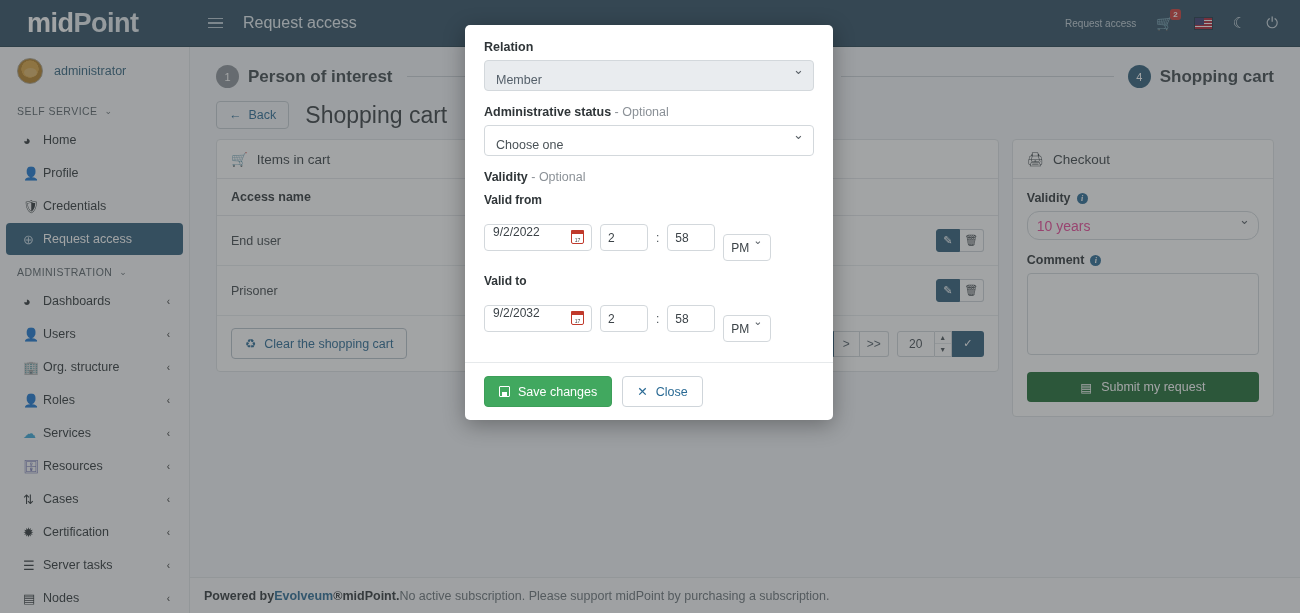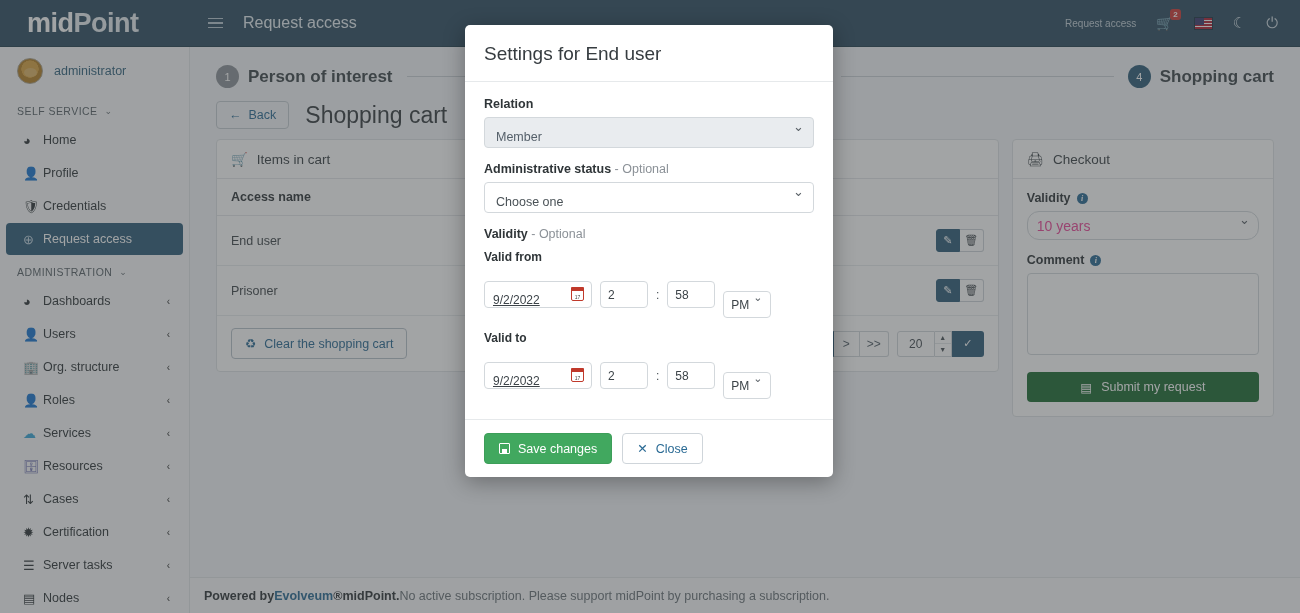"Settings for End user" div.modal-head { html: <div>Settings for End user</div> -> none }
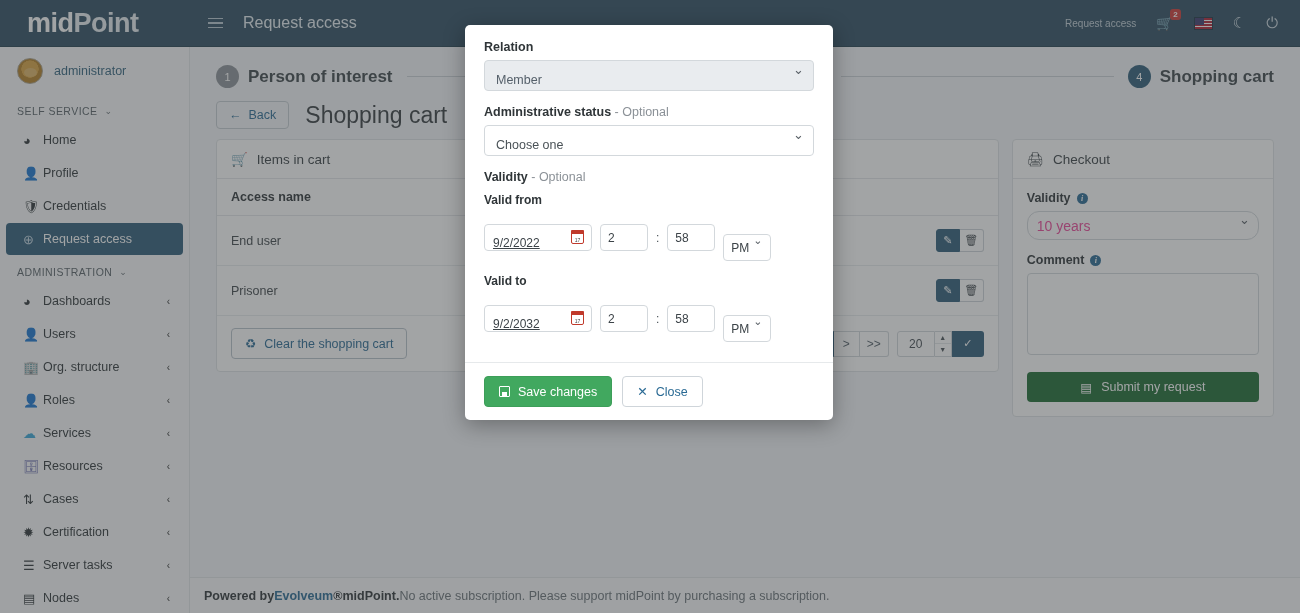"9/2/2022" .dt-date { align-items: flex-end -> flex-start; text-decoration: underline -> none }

• • •

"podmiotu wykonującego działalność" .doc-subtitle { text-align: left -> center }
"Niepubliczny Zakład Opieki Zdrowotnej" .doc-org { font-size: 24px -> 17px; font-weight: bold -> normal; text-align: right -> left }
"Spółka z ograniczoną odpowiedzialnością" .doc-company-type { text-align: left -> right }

• • •

Directions: Print from the line containing "html: <div>Settings for" through the line containing "align-items: flex-end ->" in the data above, exactly as the lines stand, and omit every picture.

Output below:
"Settings for End user" div.modal-head { html: <div>Settings for End user</div> -> none }
"9/2/2022" .dt-date { align-items: flex-end -> flex-start; text-decoration: underline -> none }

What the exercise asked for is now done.